» EXCERPTED RECORDS
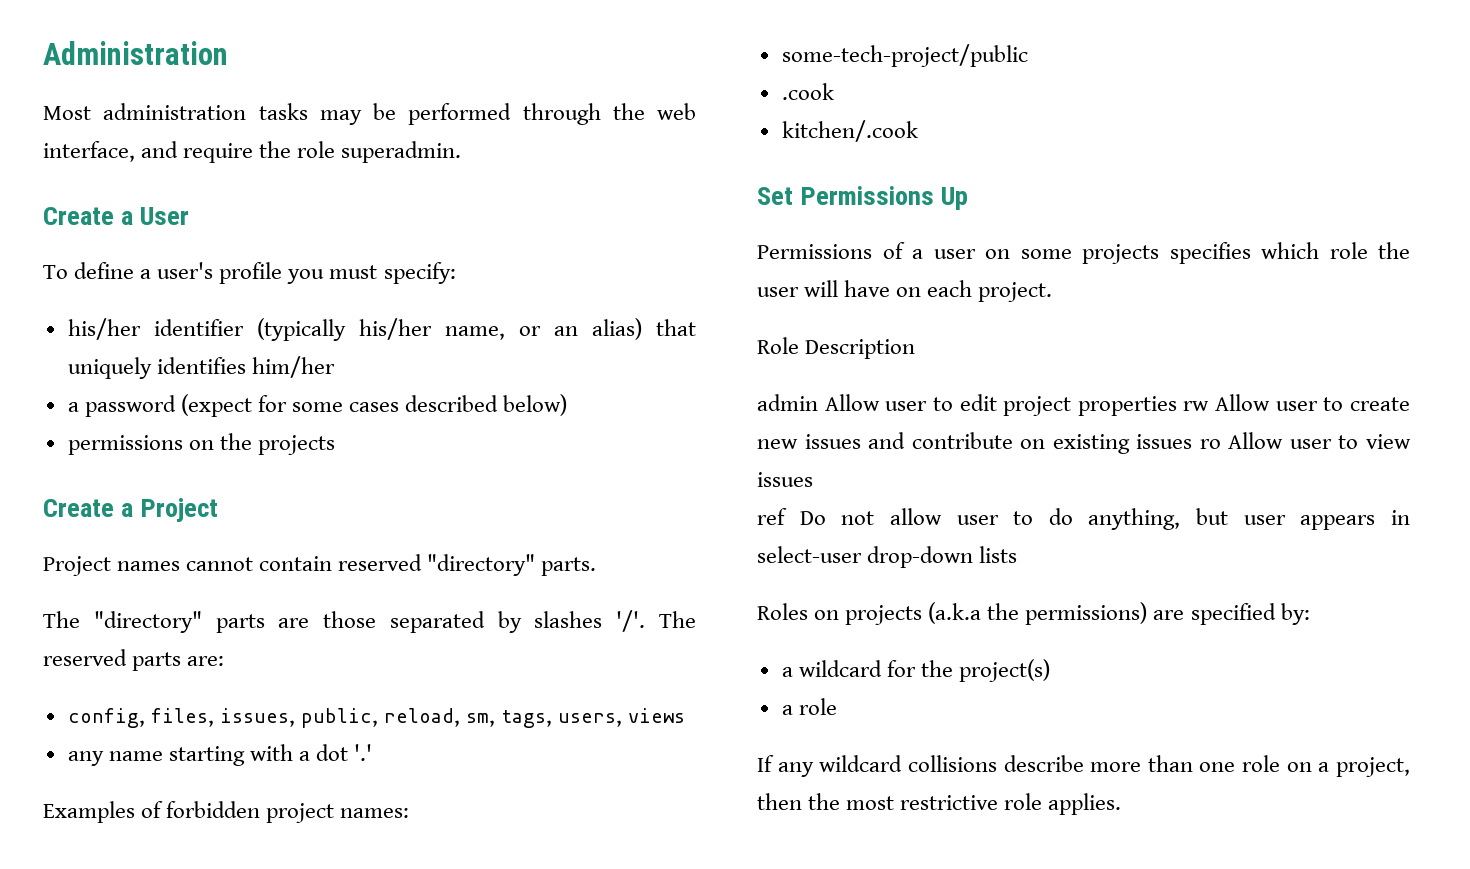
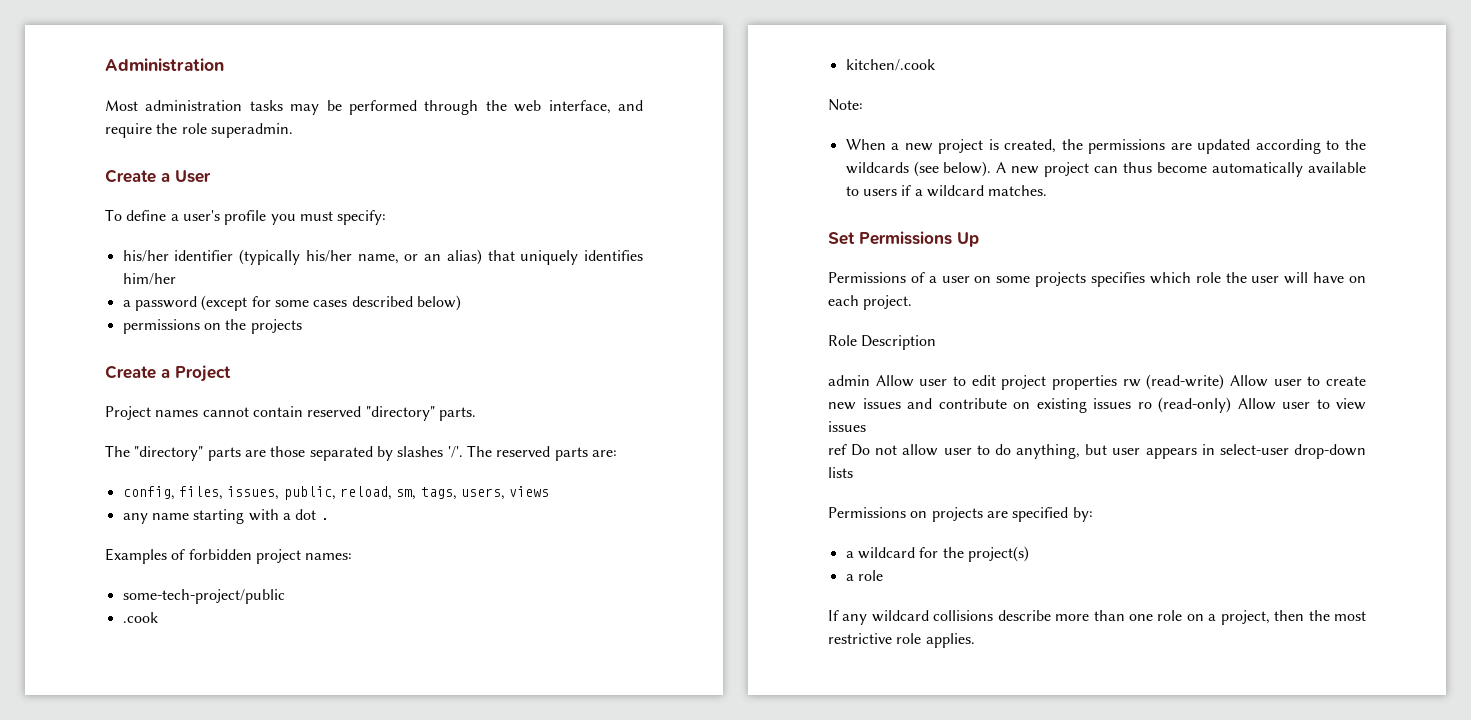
- a password (expect for some cases described below)
+ a password (except for some cases described below)
- any name starting with a dot '.'
+ any name starting with a dot .
+ Note:
+ When a new project is created, the permissions are updated according to the wildcards (see below). A new project can thus become automatically available to users if a wildcard matches.
- admin Allow user to edit project properties rw Allow user to create new issues and contribute on existing issues ro Allow user to view issues
+ admin Allow user to edit project properties rw (read-write) Allow user to create new issues and contribute on existing issues ro (read-only) Allow user to view issues
- Roles on projects (a.k.a the permissions) are specified by:
+ Permissions on projects are specified by:

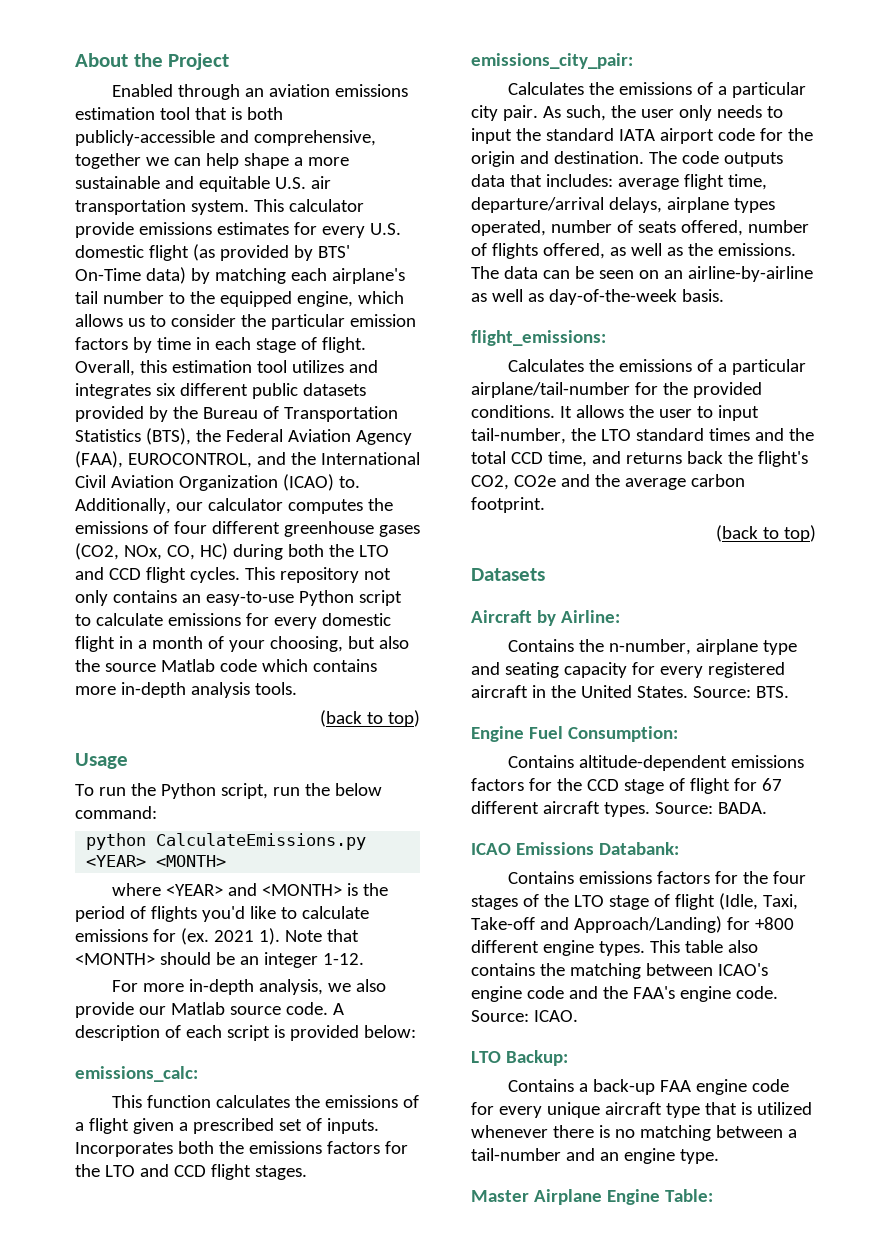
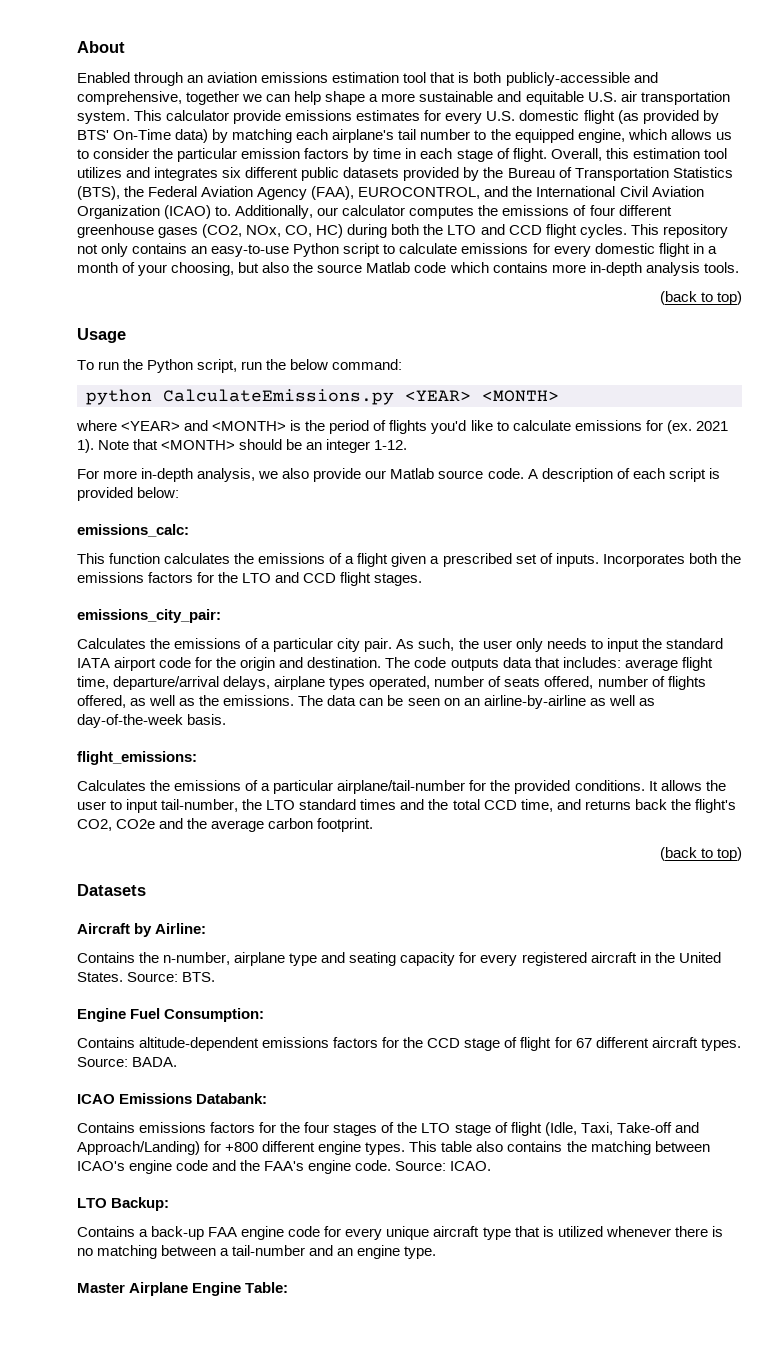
- About the Project
+ About

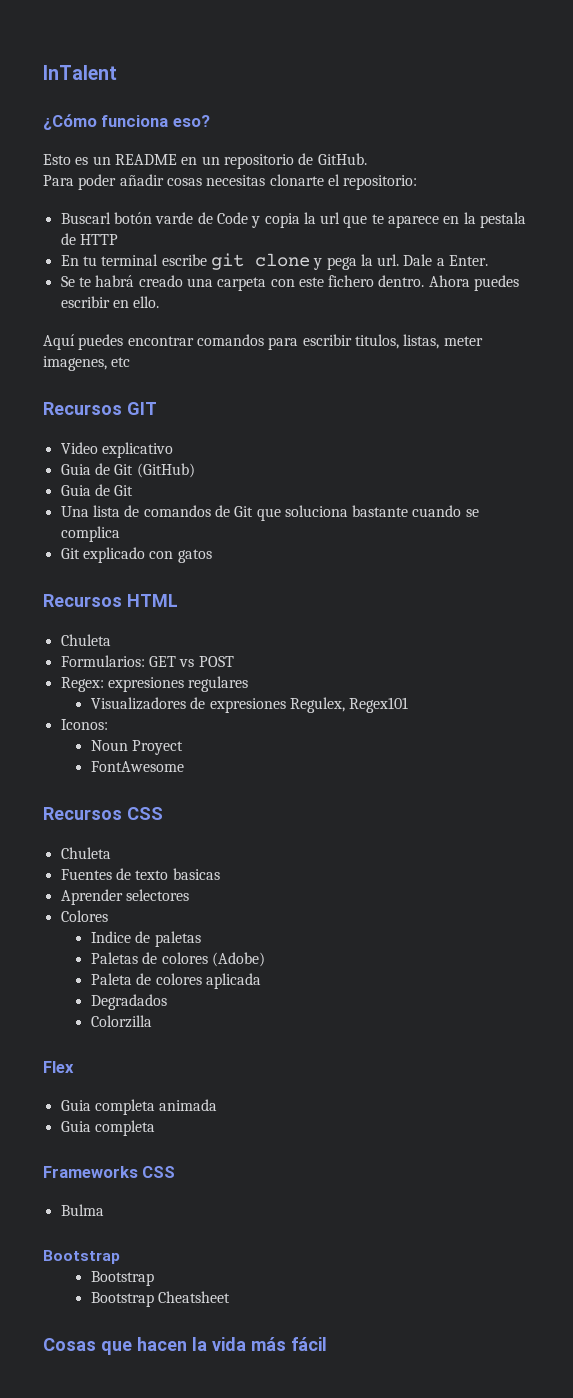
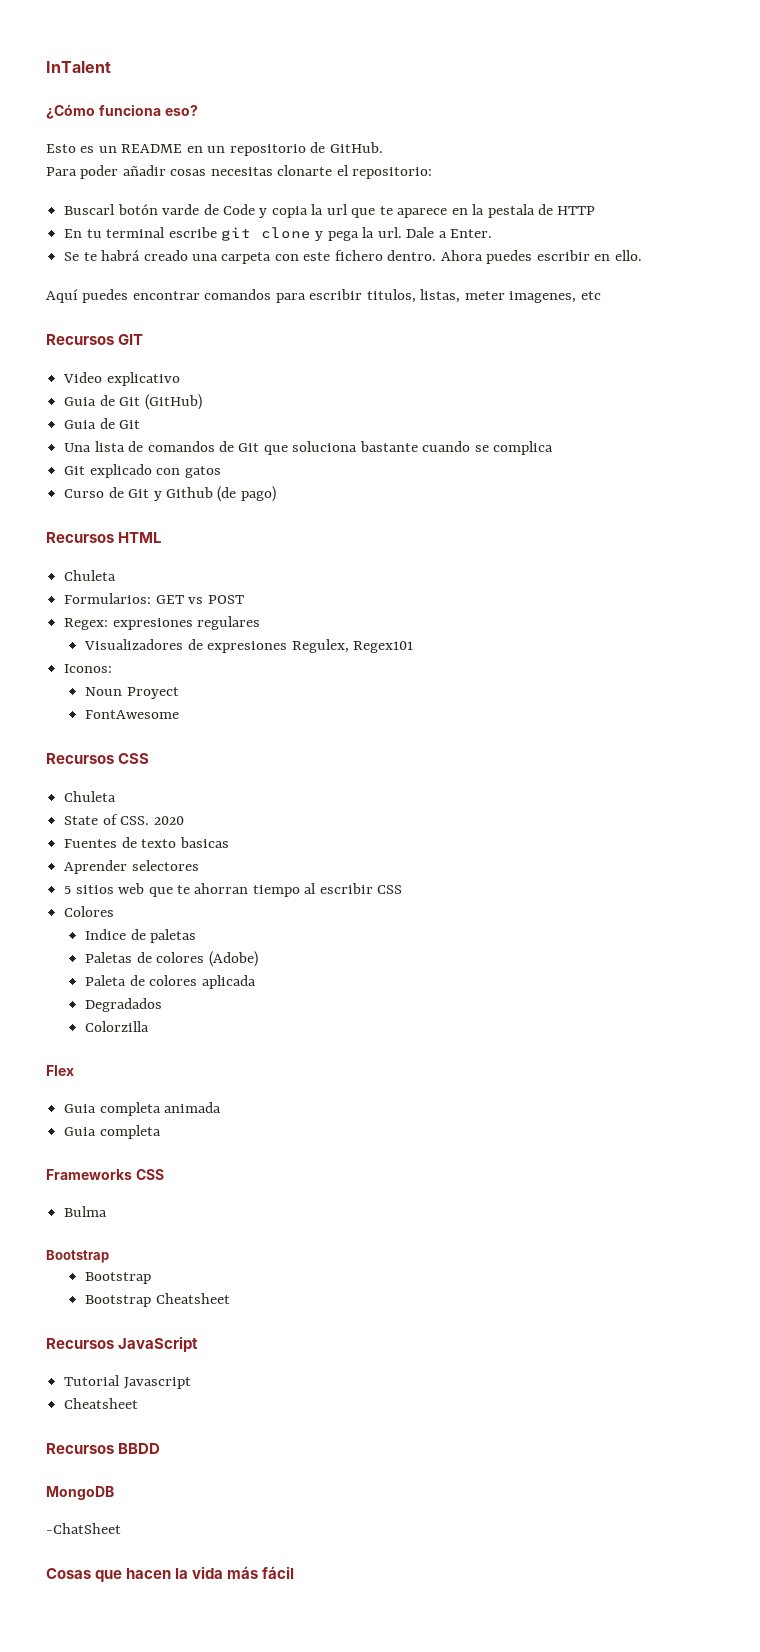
+ Curso de Git y Github (de pago)
+ State of CSS. 2020
+ 5 sitios web que te ahorran tiempo al escribir CSS
+ Recursos JavaScript
+ Tutorial Javascript
+ Cheatsheet
+ Recursos BBDD
+ MongoDB
+ -ChatSheet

» TASK REQUIREMENTS
When the string "properties" occurs in a line of the material, that line belongs in the answer.

» TASK SOLUTION
- admin Allow user to edit project properties rw Allow user to create new issues and contribute on existing issues ro Allow user to view issues
+ admin Allow user to edit project properties rw (read-write) Allow user to create new issues and contribute on existing issues ro (read-only) Allow user to view issues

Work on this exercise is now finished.